Fourteen families with familial IgA have been identified and recruited to IKGP. In this cohort, probable autosomal dominant and recessive modes of inheritance were observed. There were 42 affected individuals in the fourteen families (with either biopsy-proven IgA nephropathy or ESRD). A detailed clinical analysis of the patients and families has been accepted for publication by Nephron (Ref NEF-2017-7-14/R2).

Since this description, we have undertaken exome sequencing of ten of these families. In three out of the ten families we have identified candidate mutations. We identified collagen gene (COL4A3 and COL4A5) mutations in two families - one of which was definitely pathogenic and one likely pathogenic according to American College of Medical Genetics (ACMG standards) suggesting the alternate diagnosis of Alport Syndrome in these patients. In another family, we identified a mutation in the LMX1b gene which has previously been associated with Nail-patella syndrome, however further work is required to access the significance of this variant.

Autosomal Dominant Tubulointerstitial Kidney Disease (ADTKD)

The IKGP database includes 49 patients from twelve families in Ireland with ADTKD. Of these, 19 patients, from three families, were demonstrated to have a pathogenic frameshift (cytosine insertion) MUC-1 mutation confirming the diagnosis to be ADTKD-MUC1. A further fourteen patients, from three families, are confirmed heterozygotes for a UMOD mutation, confirming ADTKD-UMOD. Each UMOD mutation led to a single amino acid substitution at protein level (tyrosine to cysteine substitution (p.Y274C), cysteine to tyrosine substitution (p.C223Y) and cysteine to tyrosine substitution (p.C106Y) respectively). All three mutations have been described in other families worldwide.  Investigations are pending for the remaining six families.

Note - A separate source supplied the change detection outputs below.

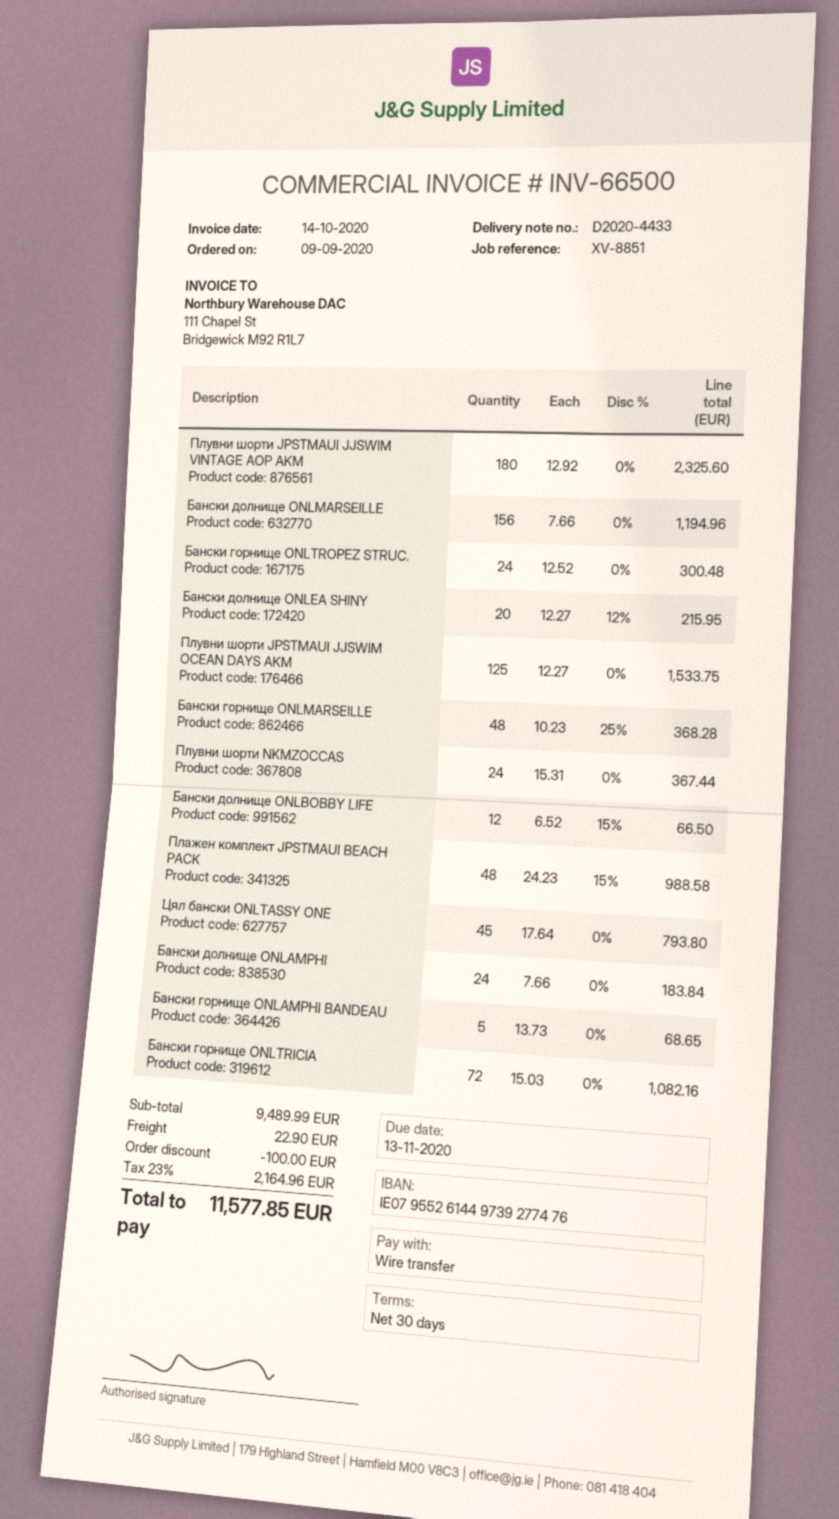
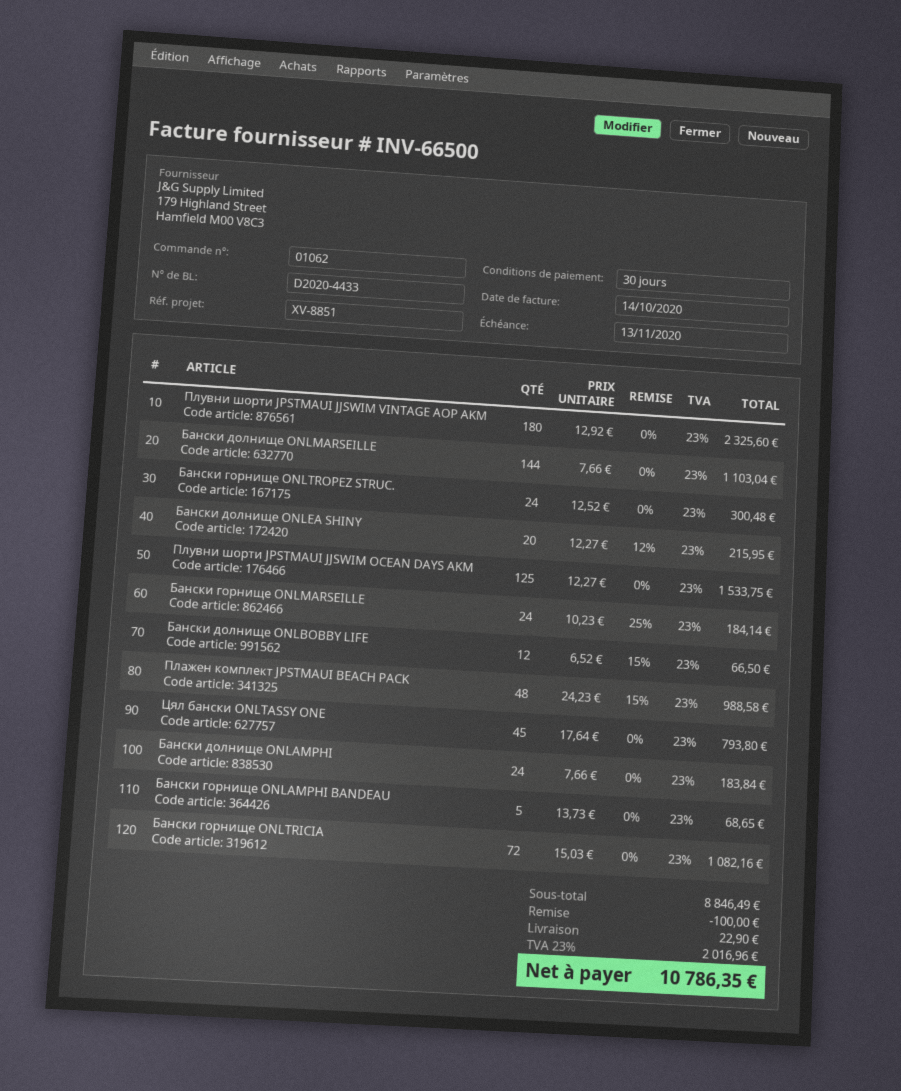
Бански долнище ONLMARSEILLE: 156 x 7.66 = 1194.96 -> 144 x 7.66 = 1103.04
Бански горнище ONLMARSEILLE: 48 x 10.23 - 25% = 368.28 -> 24 x 10.23 - 25% = 184.14
Плувни шорти NKMZOCCAS: 24 x 15.31 = 367.44 -> none
subtotal: 9489.99 -> 8846.49
tax: 23% = 2164.96 -> 23% = 2016.96
total: 11577.85 -> 10786.35

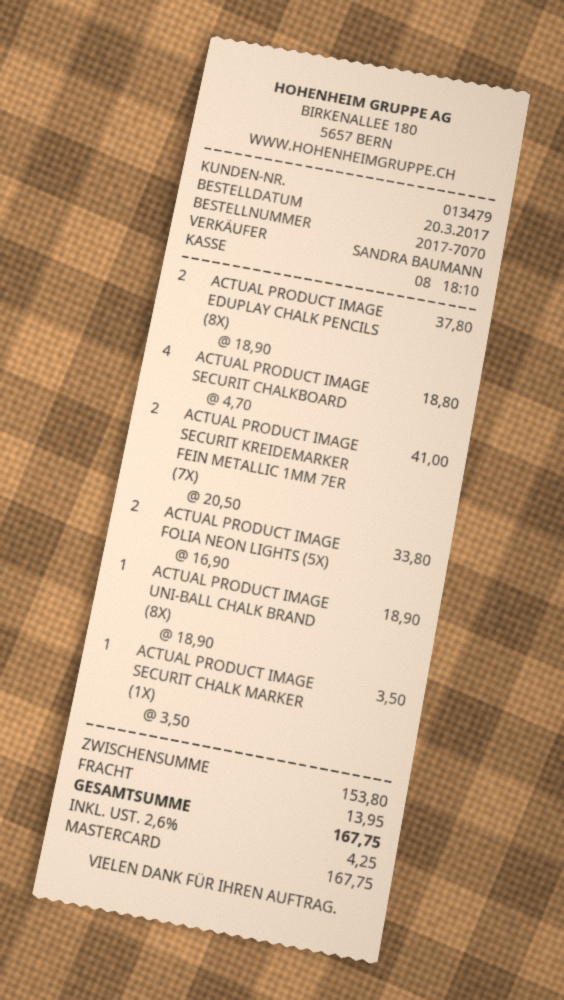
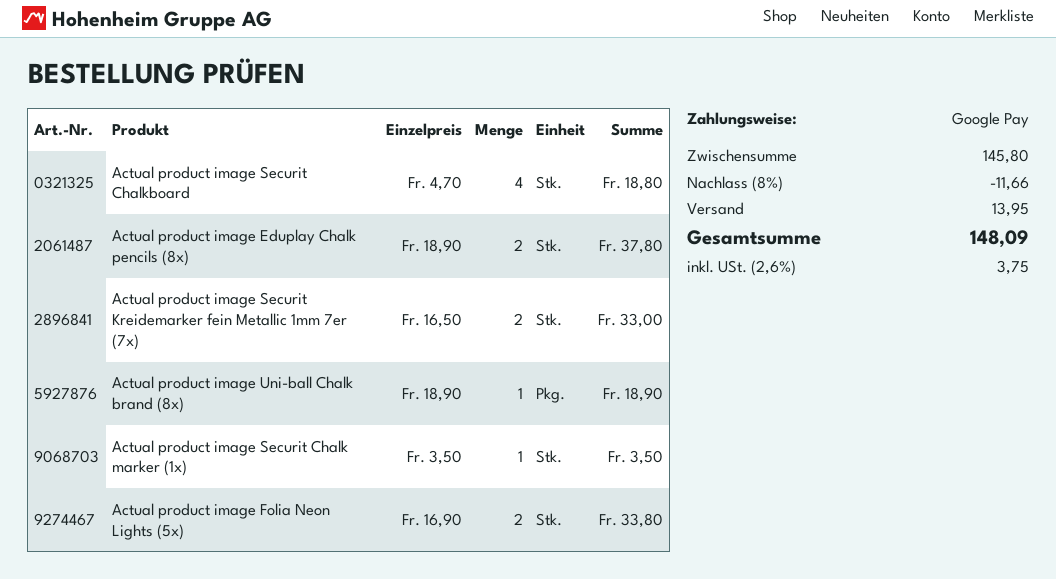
payment method: Mastercard -> Google Pay
ACTUAL PRODUCT IMAGE SECURIT KREIDEMARKER FEIN METALLIC 1MM 7ER (7X): 2 x 20.50 = 41.00 -> 2 x 16.50 = 33.00
subtotal: 153.80 -> 145.80
discount: none -> 8% = 11.66
tax: 2.6% = 4.25 -> 2.6% = 3.75
total: 167.75 -> 148.09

All in all, although likely under-recognised and under-diagnosed, this disease entity is thought to account for approximately 0.5% of Irish ESRD patients.

We have collaborated with Tony Bleyer in Bowman Grey University in North Carolina and the Broad Institute, Boston to make these observations. Our experience has been presented internationally and manuscript preparation is underway.